4-1BB signaling induces different outcomes in naive and activated T cells. a Experimental scheme. b, c 2 × 106 Thy1.1+ OT-1 CD8+ T cells were injected i.v. into C57BL/6 mice that were immunized s.c. with 20 μg of OVA-emulsified in IFA. As a control, 2 × 106 Thy1.1+ OT-1 CD8+ T cells were injected i.v. into C57BL/6 mice. Rat IgG (100 μg) or anti-4-1BB mAb were administered to the immunized mice at day 2 and 4 via i.p. route. The mice were rechallenged with 20 μg of OVA-emulsified in IFA at day 21. Inguinal LN cells were prepared from each group of mice at day 0, 7, 14, 21 or 26, stained with anti-CD8 and anti-Thy1.1 mAb, and subsequently analyzed by FACS Canto II. Results are mean ± SD (n = 3; *p < 0.05; **p < 0.01)

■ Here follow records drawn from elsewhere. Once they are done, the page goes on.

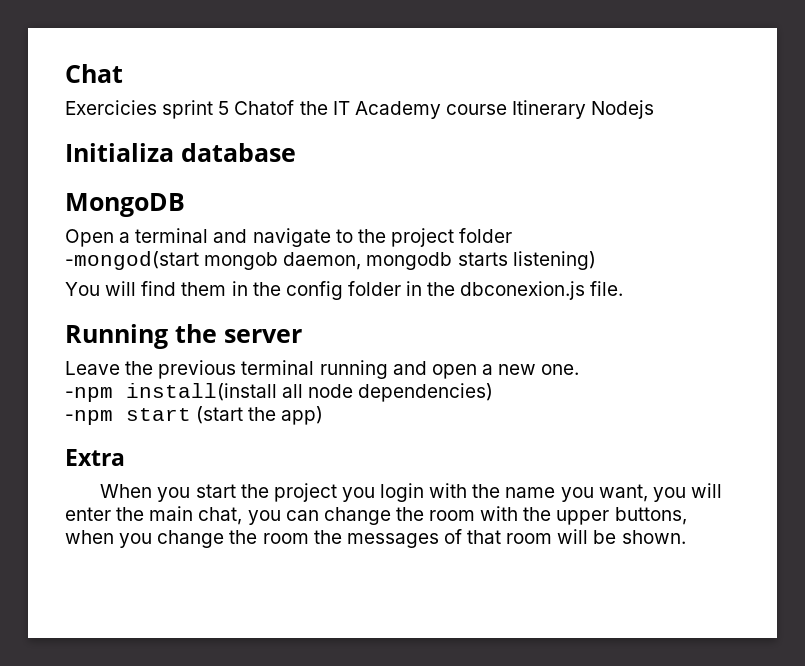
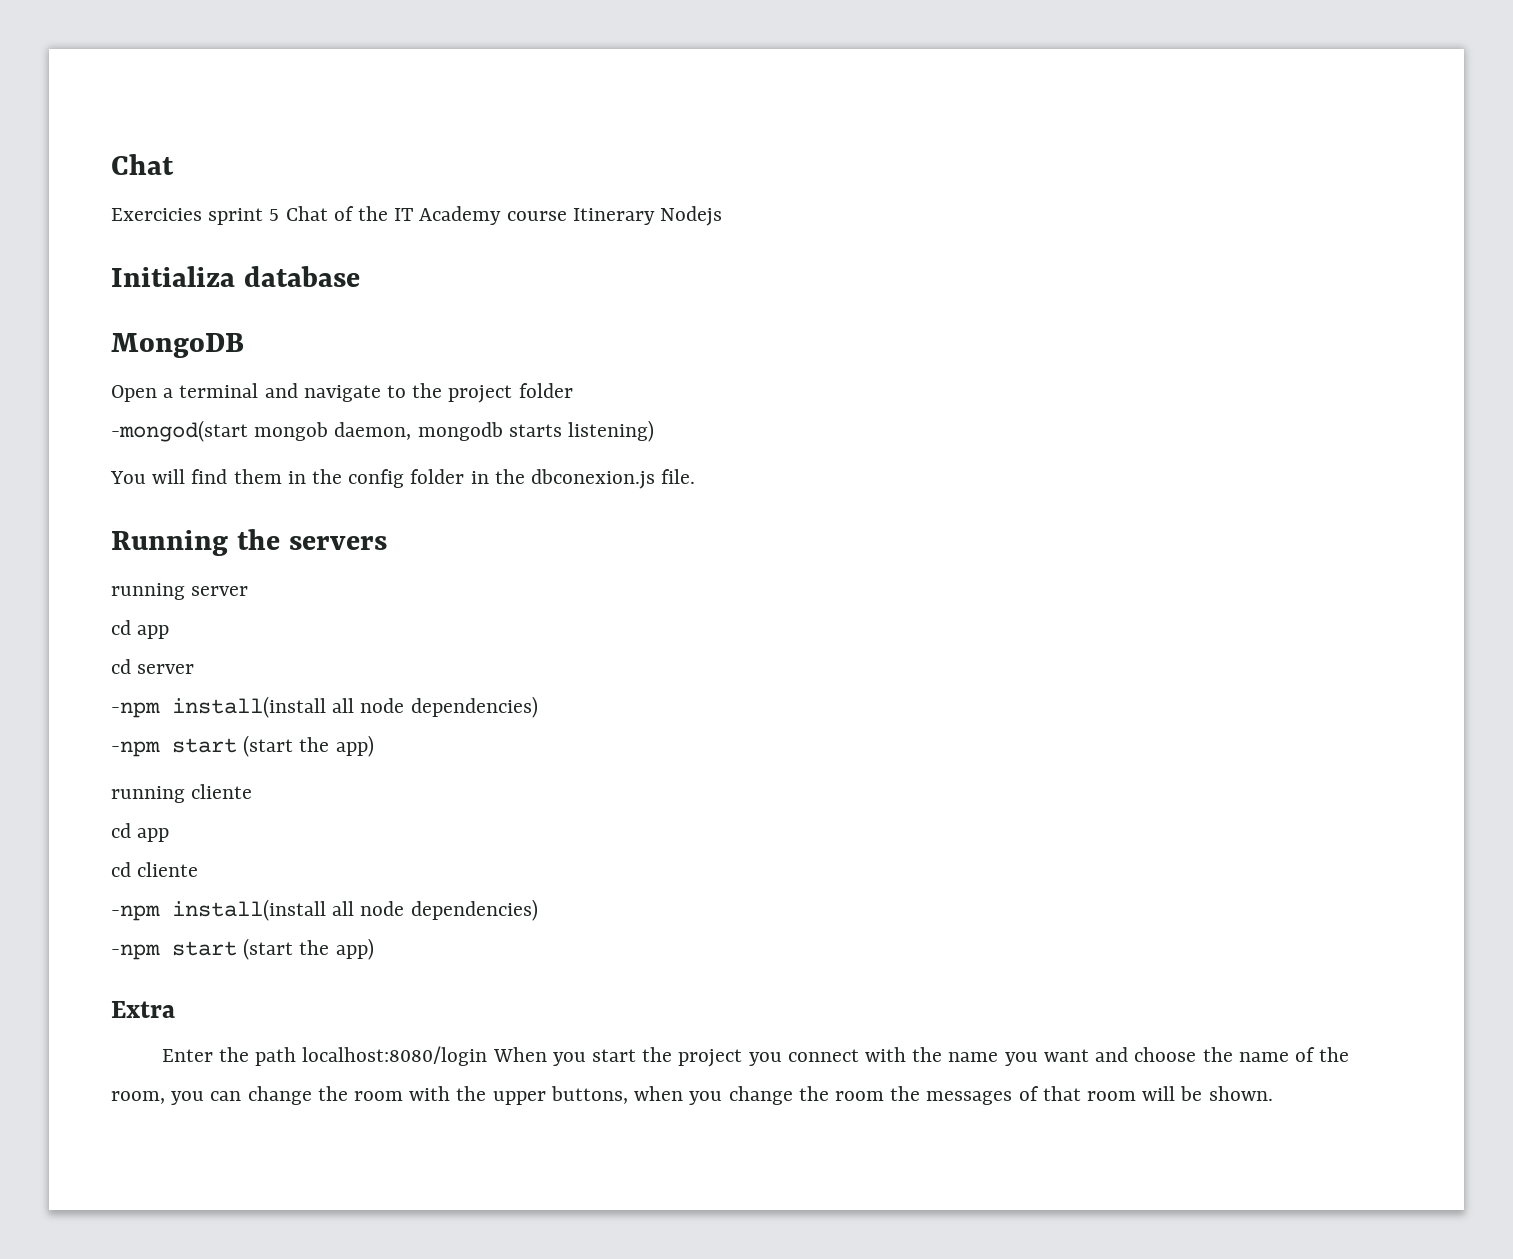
- Exercicies sprint 5 Chatof the IT Academy course Itinerary Nodejs
+ Exercicies sprint 5 Chat of the IT Academy course Itinerary Nodejs
- Running the server
- Leave the previous terminal running and open a new one.
+ Running the servers
+ running server
+ cd app
+ cd server
+ -npm install(install all node dependencies)
+ -npm start (start the app)
+ running cliente
+ cd app
+ cd cliente
- When you start the project you login with the name you want, you will enter the main chat, you can change the room with the upper buttons, when you change the room the messages of that room will be shown.
+ Enter the path localhost:8080/login When you start the project you connect with the name you want and choose the name of the room, you can change the room with the upper buttons, when you change the room the messages of that room will be shown.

Dose optimization improves anti-4-1BB response allowing this to attain both an anticancer effect and immune memory
To rescue immune memory after anti-HER2/neu and anti-4-1BB mAb treatment, we hypothesized that dose control of anti-4-1BB mAb would reduce stimulation of naive CD8+ T cells. First, BALB/c mice (n = 3–4 per group) were injected subcutaneously with 1 × 106 TUBO cells and treated with 100 µg of anti-HER2/neu mAb by i.p. injection on days 14, 18, and 22 with or without anti-4-1BB mAb (0.5, 1, or 10 mg/kg) by i.p. injection on days 14 and 18 after tumor inoculation. Tumor growth was also measured (Fig. 4a). When treated with single therapies of either anti-HER2/neu mAb the tumor volume continued to grow, and the treatments did not significantly cure cancer. However, when anti-HER2/neu and anti-4-1BB mAbs were co-administered, all doses combined with anti-4-1BB significantly reduced tumor growth and managed to cure cancer (p < 0.001, p < 0.001, and p < 0.001, respectively). Following the above experiment, the primary tumors were completely resected. At least 1 month after complete remission of the tumor, mAb-treated BALB/c mice were rechallenged with TUBO cells (subcutaneous injection of 5 × 106 cells) at different sites from the primary tumor. Tumor growth was also measured (Fig. 4b). Importantly, mice administered with anti-HER2/neu mAb combined with 10 mg/kg of anti-4-1BB mAb treatment showed tumor regrowth, similar to naive mice. Moreover, mice administered with anti-HER2/neu mAb combined with 0.5 mg/kg of anti-4-1BB mAb eventually presented slight regrowth of tumor as well. This indicates that the optimal therapeutic dose of anti-4-1BB mAb for immunological memory in combination therapy may be 1 mg/kg in our experiments.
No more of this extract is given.